> **Task directions**: The answer must be an exact copy of the lines from the one containing "tax: 10% = 100.86 -> 10% = 177.48" through the last line of the records, with the pictures left out.

> **Stored data**:
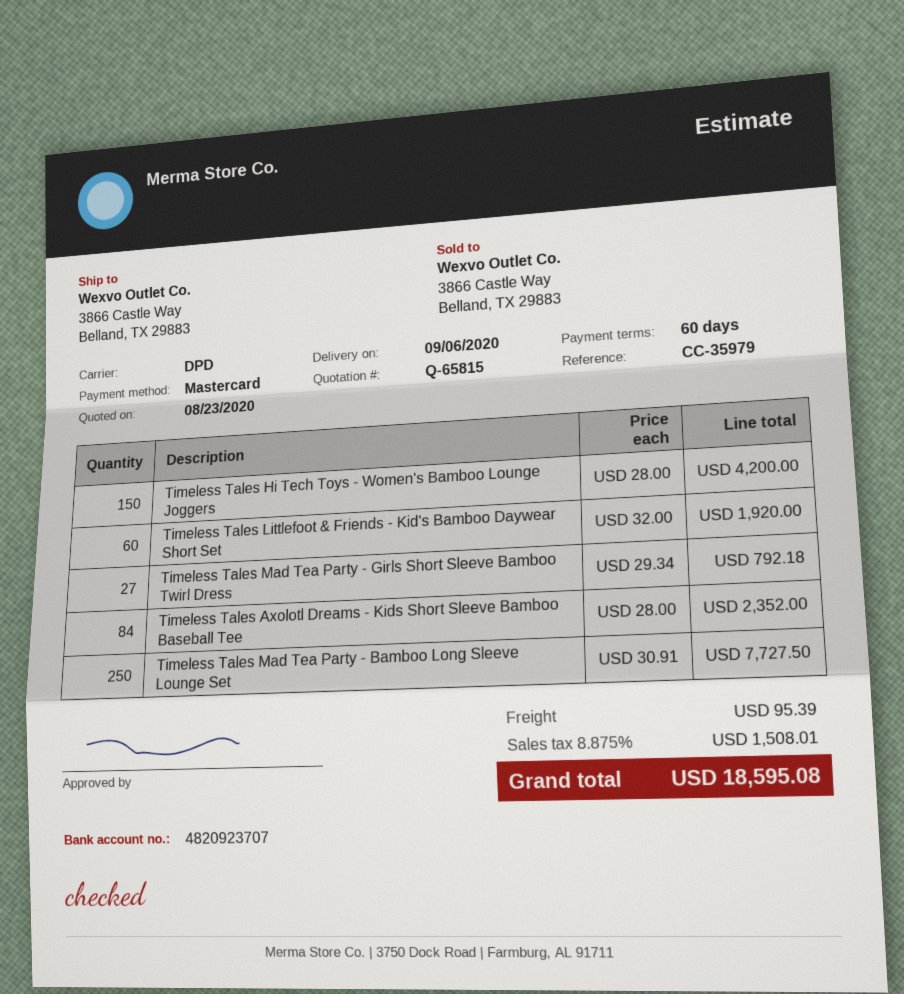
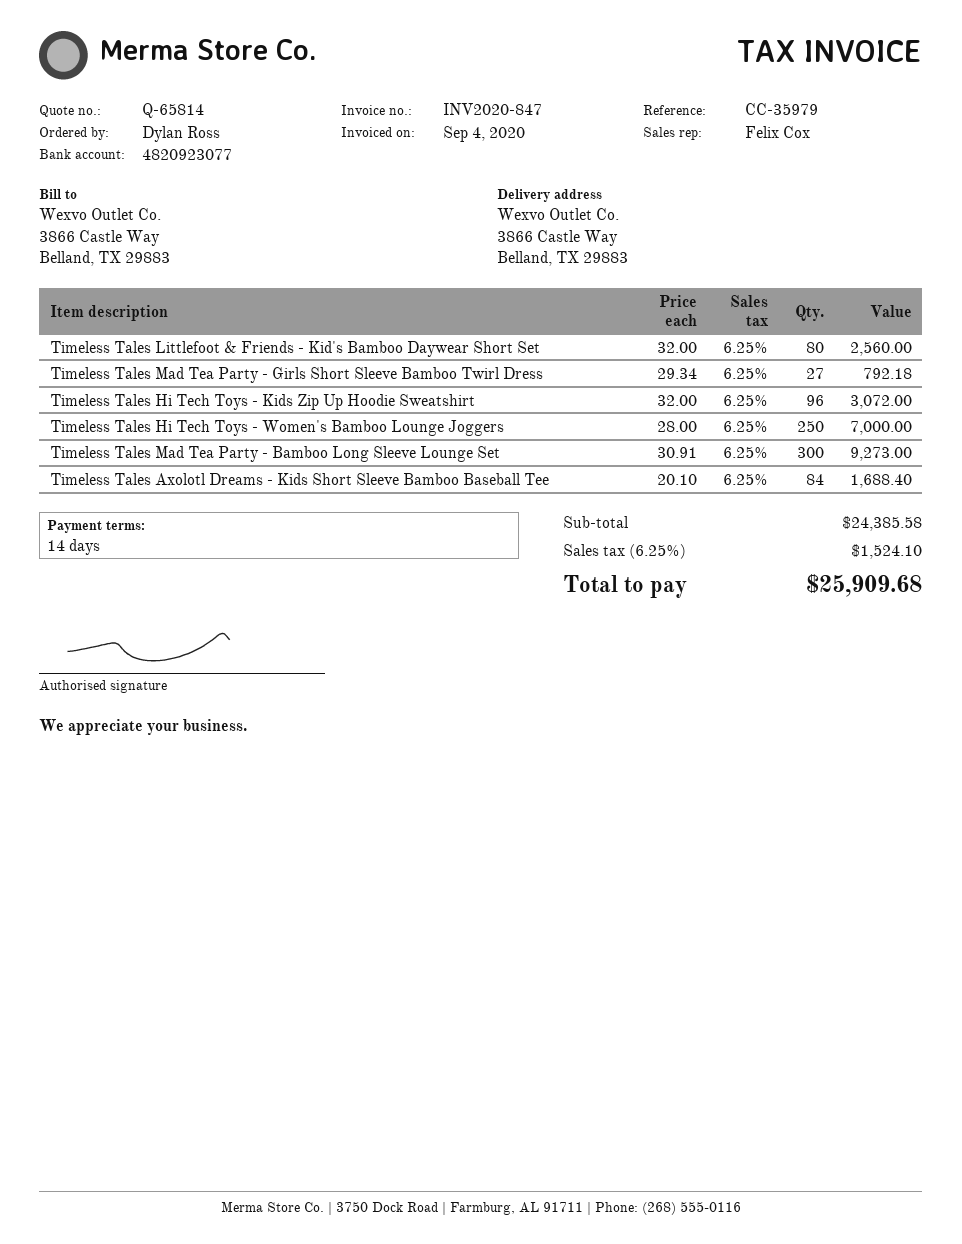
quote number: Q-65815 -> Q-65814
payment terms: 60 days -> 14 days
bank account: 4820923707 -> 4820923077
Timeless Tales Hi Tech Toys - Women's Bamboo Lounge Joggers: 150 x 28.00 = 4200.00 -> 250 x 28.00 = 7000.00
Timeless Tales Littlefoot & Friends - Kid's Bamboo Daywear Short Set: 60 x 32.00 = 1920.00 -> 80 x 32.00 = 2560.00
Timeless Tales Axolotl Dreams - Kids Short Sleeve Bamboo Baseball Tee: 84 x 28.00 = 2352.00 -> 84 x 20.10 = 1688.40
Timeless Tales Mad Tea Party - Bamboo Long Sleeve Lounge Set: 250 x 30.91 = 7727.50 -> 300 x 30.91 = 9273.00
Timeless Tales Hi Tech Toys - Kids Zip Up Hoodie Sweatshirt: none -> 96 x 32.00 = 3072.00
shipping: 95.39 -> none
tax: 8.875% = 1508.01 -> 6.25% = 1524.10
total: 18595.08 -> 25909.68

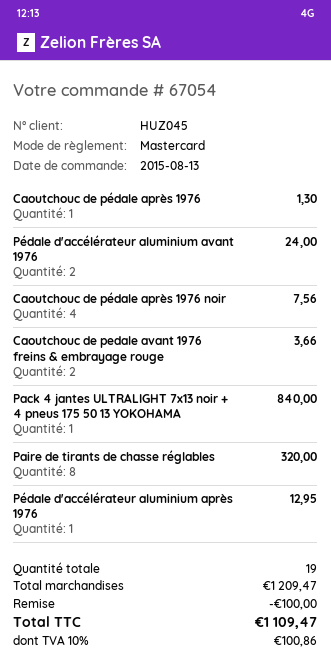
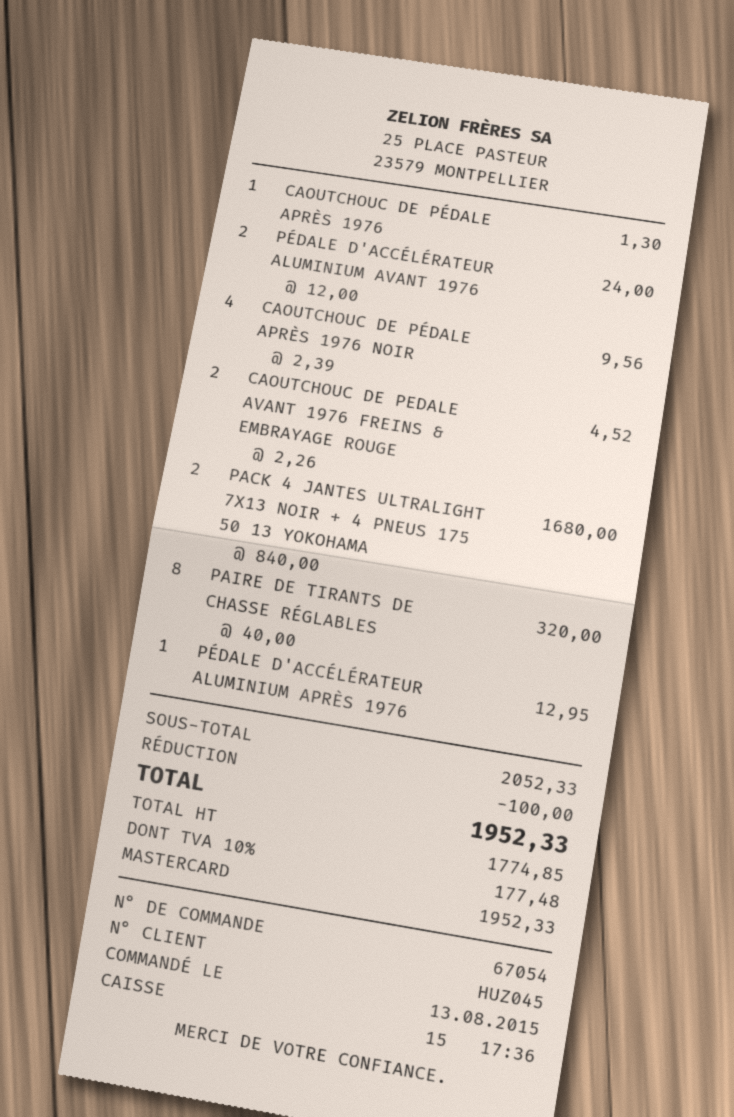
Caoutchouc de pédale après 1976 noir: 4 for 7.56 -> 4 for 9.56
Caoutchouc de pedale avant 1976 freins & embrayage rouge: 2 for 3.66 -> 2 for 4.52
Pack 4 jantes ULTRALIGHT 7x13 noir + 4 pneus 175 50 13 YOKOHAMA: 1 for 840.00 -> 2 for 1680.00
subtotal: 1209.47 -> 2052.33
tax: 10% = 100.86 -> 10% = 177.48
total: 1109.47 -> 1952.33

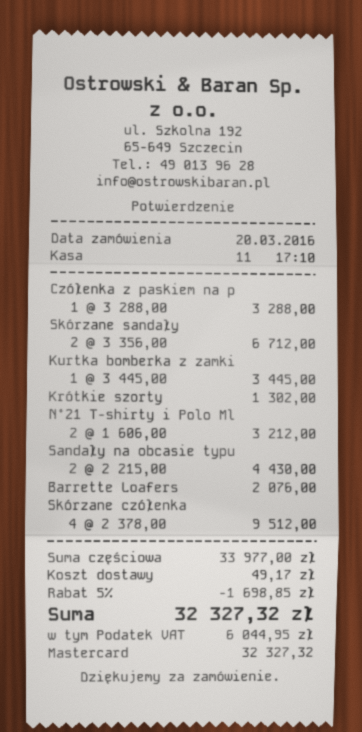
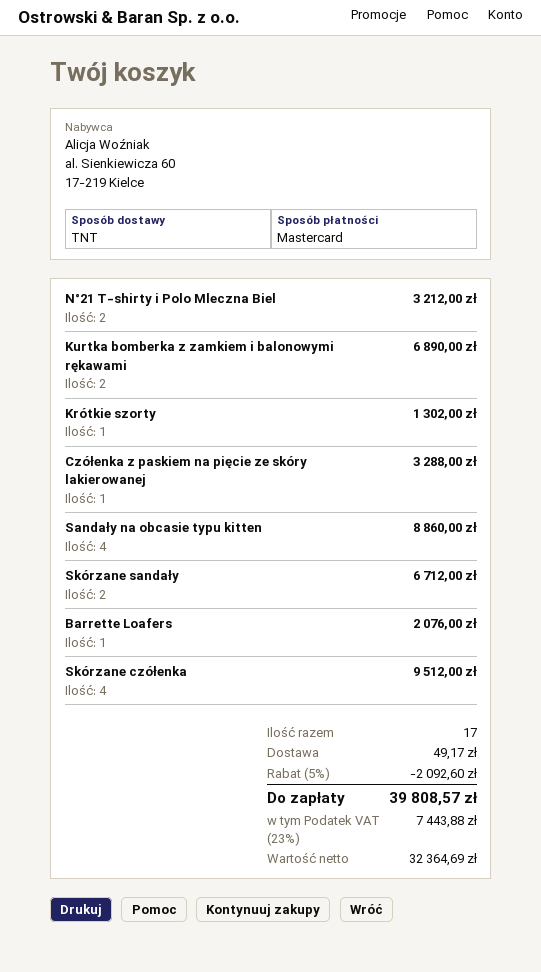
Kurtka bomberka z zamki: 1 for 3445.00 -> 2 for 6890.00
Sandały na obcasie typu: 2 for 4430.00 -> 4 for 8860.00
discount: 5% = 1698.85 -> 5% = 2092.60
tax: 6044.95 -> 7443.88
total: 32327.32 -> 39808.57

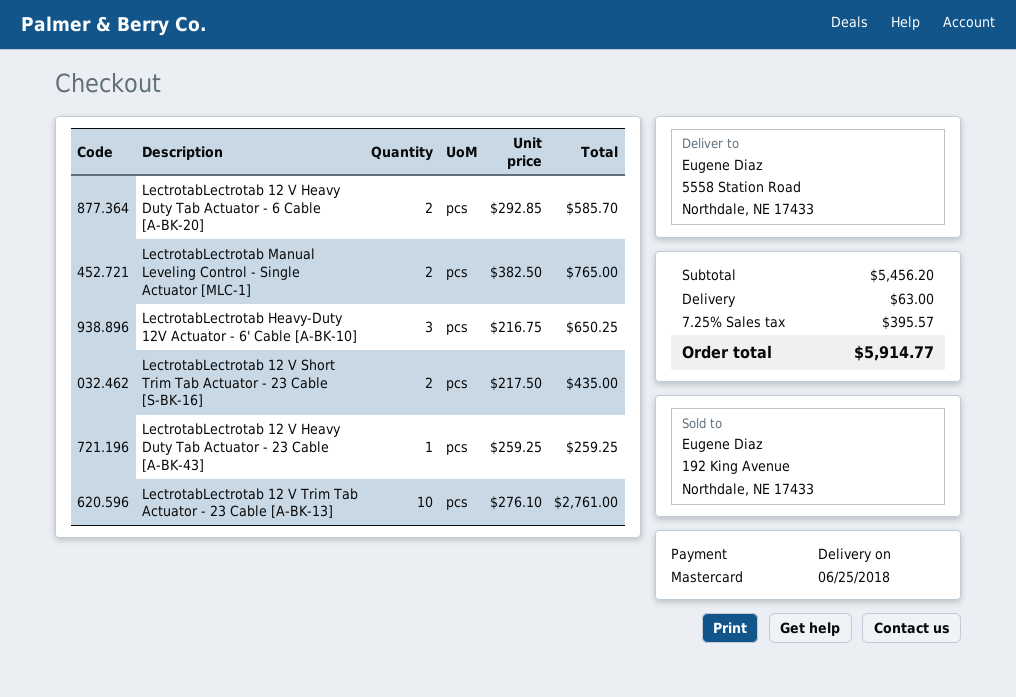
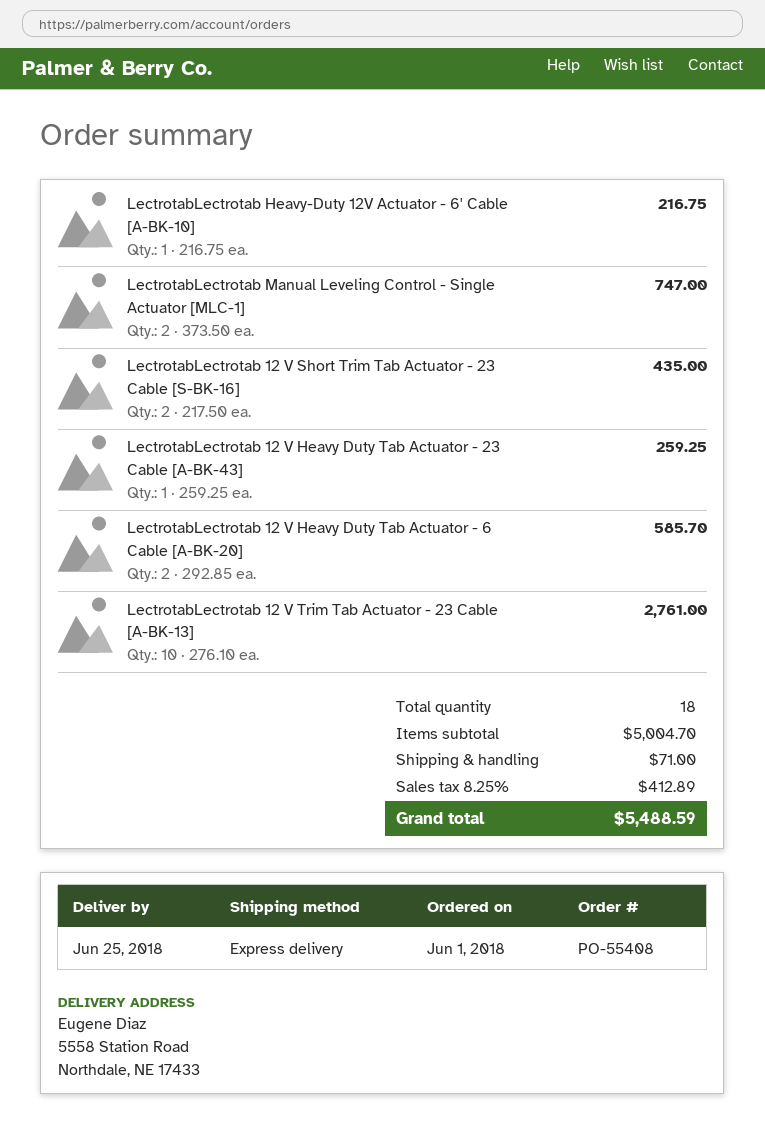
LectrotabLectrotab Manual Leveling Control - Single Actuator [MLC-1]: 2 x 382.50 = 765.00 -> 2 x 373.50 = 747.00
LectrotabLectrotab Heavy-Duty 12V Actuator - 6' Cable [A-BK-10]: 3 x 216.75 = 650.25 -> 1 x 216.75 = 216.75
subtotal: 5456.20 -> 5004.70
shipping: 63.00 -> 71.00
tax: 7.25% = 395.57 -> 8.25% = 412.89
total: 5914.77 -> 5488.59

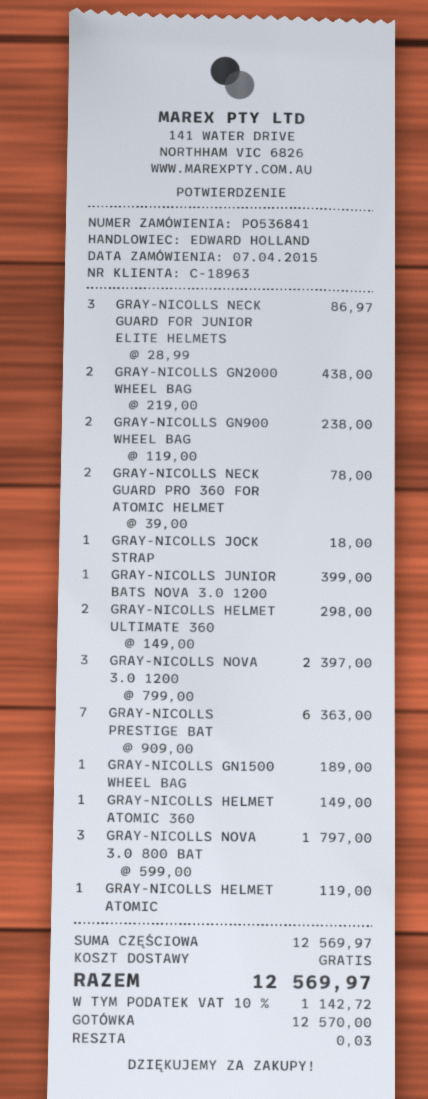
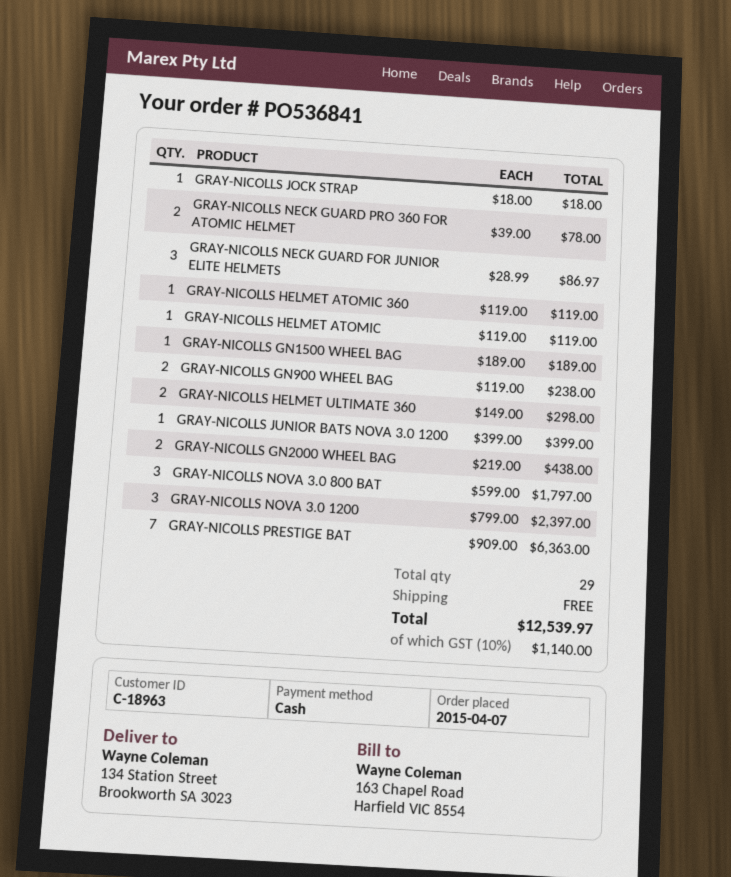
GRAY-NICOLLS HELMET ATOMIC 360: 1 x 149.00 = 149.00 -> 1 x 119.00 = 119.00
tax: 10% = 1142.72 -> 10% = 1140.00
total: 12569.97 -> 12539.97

> **Exercise answer**:
tax: 10% = 100.86 -> 10% = 177.48
total: 1109.47 -> 1952.33

Kurtka bomberka z zamki: 1 for 3445.00 -> 2 for 6890.00
Sandały na obcasie typu: 2 for 4430.00 -> 4 for 8860.00
discount: 5% = 1698.85 -> 5% = 2092.60
tax: 6044.95 -> 7443.88
total: 32327.32 -> 39808.57

LectrotabLectrotab Manual Leveling Control - Single Actuator [MLC-1]: 2 x 382.50 = 765.00 -> 2 x 373.50 = 747.00
LectrotabLectrotab Heavy-Duty 12V Actuator - 6' Cable [A-BK-10]: 3 x 216.75 = 650.25 -> 1 x 216.75 = 216.75
subtotal: 5456.20 -> 5004.70
shipping: 63.00 -> 71.00
tax: 7.25% = 395.57 -> 8.25% = 412.89
total: 5914.77 -> 5488.59

GRAY-NICOLLS HELMET ATOMIC 360: 1 x 149.00 = 149.00 -> 1 x 119.00 = 119.00
tax: 10% = 1142.72 -> 10% = 1140.00
total: 12569.97 -> 12539.97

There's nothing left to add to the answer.